Beyond buying breathing room from its bankers, Air India must tackle a bloated cost structure, a difficult task given a workforce that is heavily unionised.
Air India has 28,000 permanent staff, double Jet’s headcount. It operates 127 aircraft, compared with Jet’s 115.
Trimming unprofitable routes would be politically difficult because local officials would object to losing flights and such a move would go against the airline’s mandate as a public utility.
The airline’s former chief operating officer, Gustav Baldauf, an Austrian, quit his post in February less than a year into the job after he gave a newspaper interview in which he was quoted as speaking out against government interference in Air India’s day-to-day operations.
“Privatisation or denationalisation will not be politically acceptable. The politics of the day will not allow it,” said D.H. Pai Panandikar, president of the research group RPG Foundation. “They are overstaffed and it is very difficult to correct that situation unless they come out with bold policies, but that the government would not want to do,” he said.
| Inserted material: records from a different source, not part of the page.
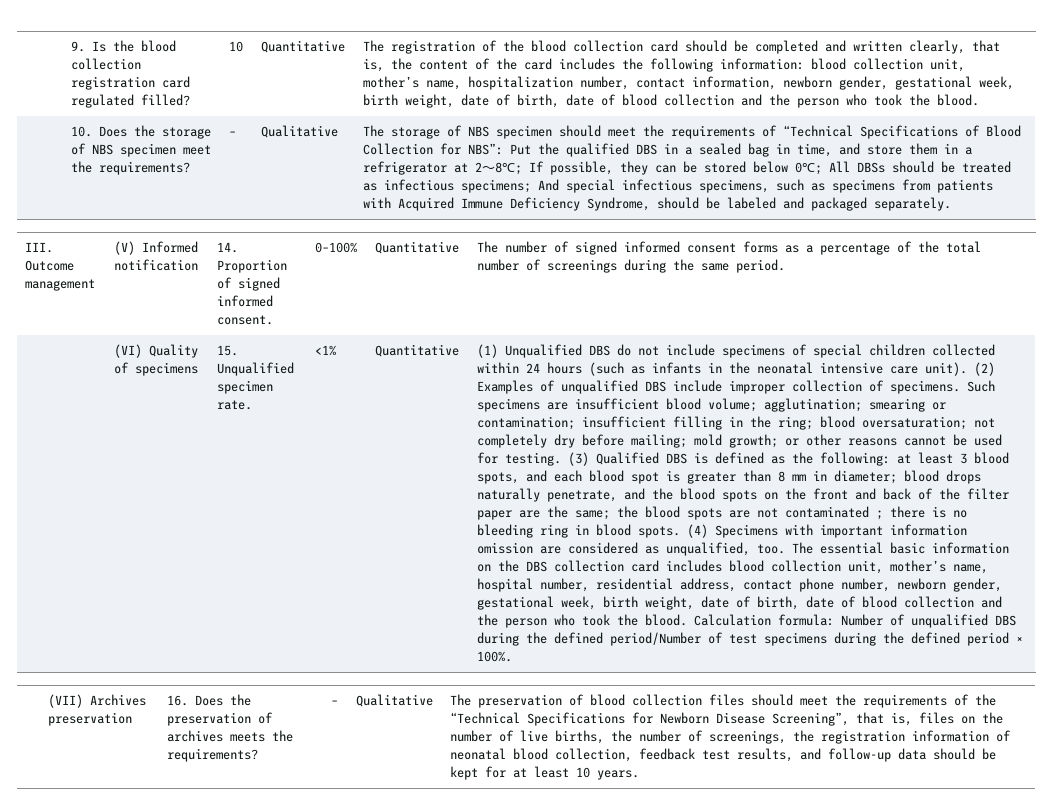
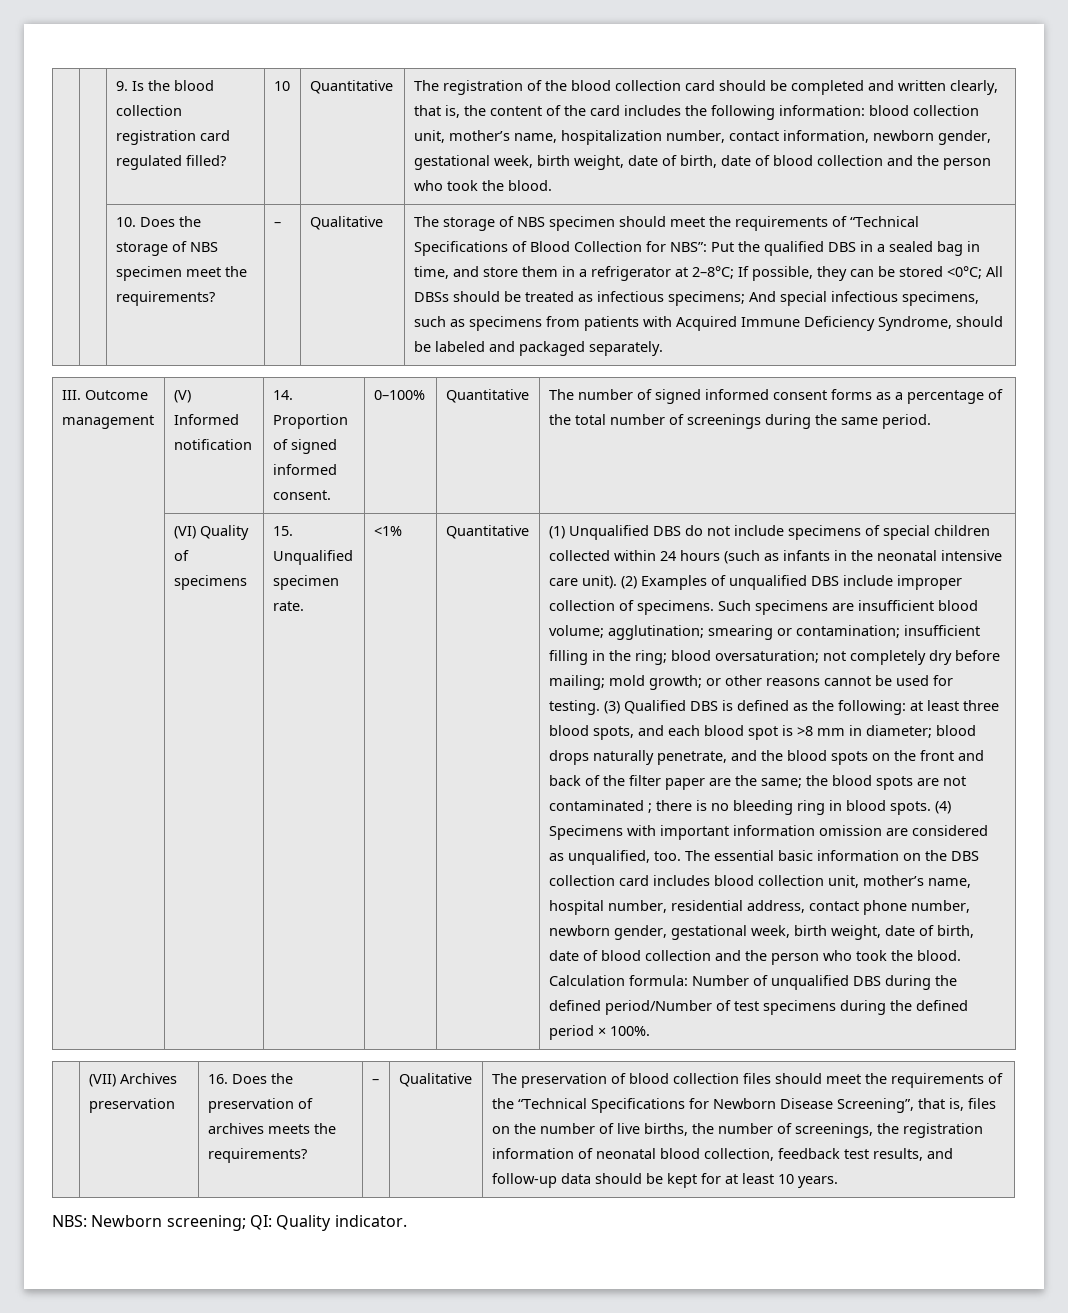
- Put the qualified DBS in a sealed bag in time, and store them in a refrigerator at 2～8℃;
+ Put the qualified DBS in a sealed bag in time, and store them in a refrigerator at 2–8°C;
- If possible, they can be stored below 0℃;
+ If possible, they can be stored <0°C;
- (3) Qualified DBS is defined as the following: at least 3 blood spots, and each blood spot is greater than 8 mm in diameter; blood drops naturally penetrate, and the blood spots on the front and back of the filter paper are the same; the blood spots are not contaminated ; there is no bleeding ring in blood spots.
+ (3) Qualified DBS is defined as the following: at least three blood spots, and each blood spot is >8 mm in diameter; blood drops naturally penetrate, and the blood spots on the front and back of the filter paper are the same; the blood spots are not contaminated ; there is no bleeding ring in blood spots.
+ NBS: Newborn screening; QI: Quality indicator.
Founded in 1932 by J.R.D. Tata, who headed India’s leading business family, Air India was taken over by the British colonial government in 1946.
For decades, it had little competition and the few Indians who could afford to fly had little choice. With India’s boom that began two decades ago, incomes have surged and New Delhi has opened several sectors, including aviation, to more players.
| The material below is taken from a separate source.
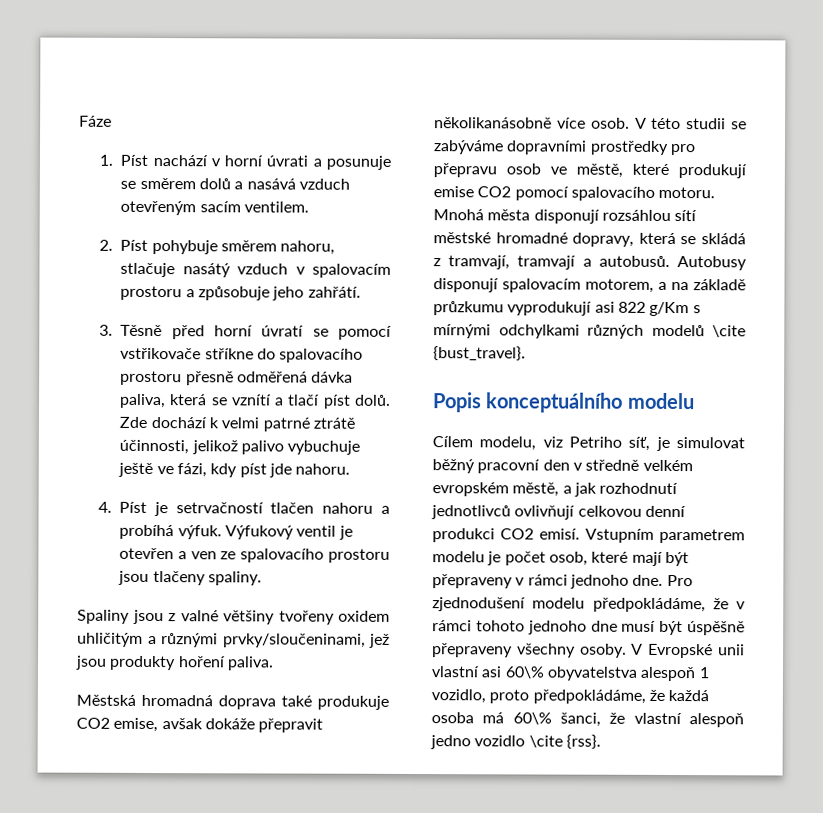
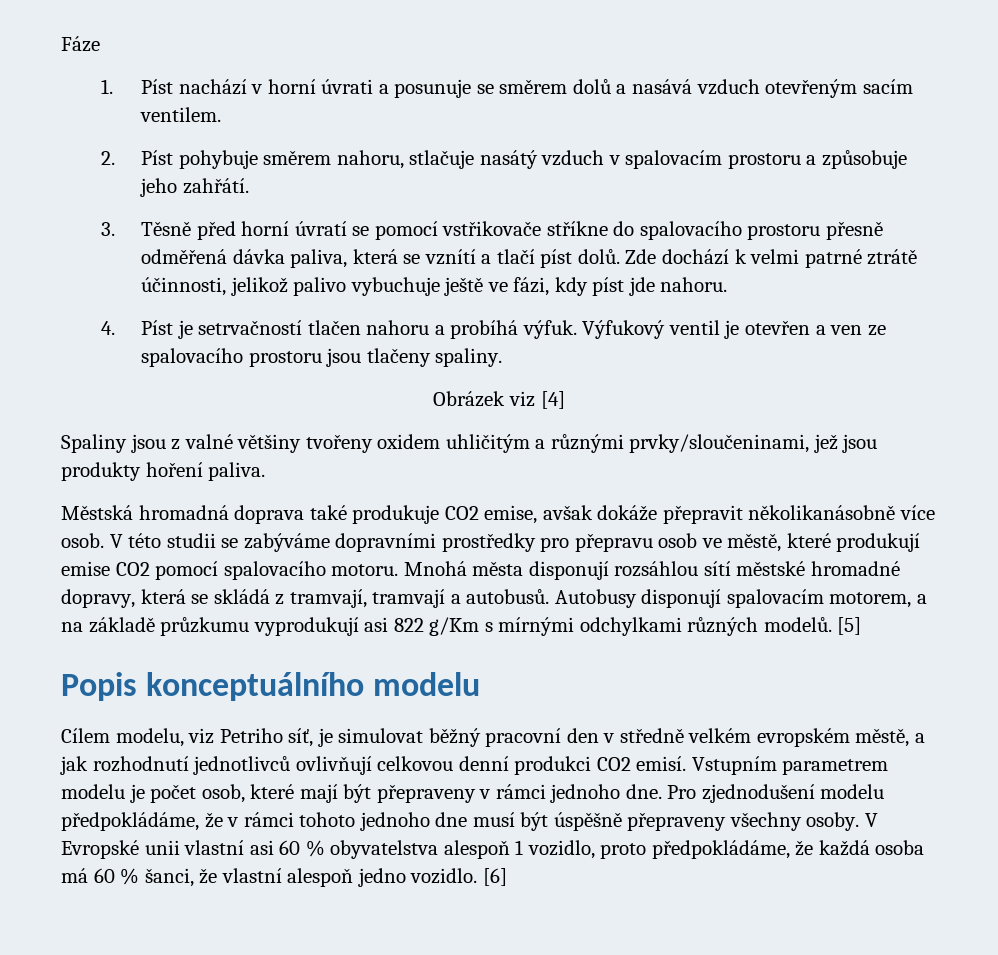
+ Obrázek viz [4]
- Autobusy disponují spalovacím motorem, a na základě průzkumu vyprodukují asi 822 g/Km s mírnými odchylkami různých modelů \cite {bust_travel}.
+ Autobusy disponují spalovacím motorem, a na základě průzkumu vyprodukují asi 822 g/Km s mírnými odchylkami různých modelů. [5]
- V Evropské unii vlastní asi 60\% obyvatelstva alespoň 1 vozidlo, proto předpokládáme, že každá osoba má 60\% šanci, že vlastní alespoň jedno vozidlo \cite {rss}.
+ V Evropské unii vlastní asi 60 % obyvatelstva alespoň 1 vozidlo, proto předpokládáme, že každá osoba má 60 % šanci, že vlastní alespoň jedno vozidlo. [6]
But just as India’s creaky state phone companies, infamous for poor service, have been swamped by private sector firms, Air India has been left behind by rivals that compete fiercely.
Competition on Air India’s bread-and-butter overseas routes is intensifying. This month, IndiGo said it will begin international flights, starting with Dubai, Bangkok and Singapore.
New Delhi is in the midst of a plan to sell stakes in dozens of state firms, but Air India is not on the list. At the same time, a deficit-strapped government will have a hard time justifying throwing money at a continually loss-making firm.
Even if it could attract fresh investors, full privatisation for Air India is unlikely given political constraints.
“It is almost unavoidable to privatise Air India or at least rope in a private enterprise even if the government remains a stakeholder,” said Hikmat Mahawat Khan, a Netherlands-based consultant at the Center of Excellence Aviation of Capgemini Consulting. “It’s current form is not sustainable in future.”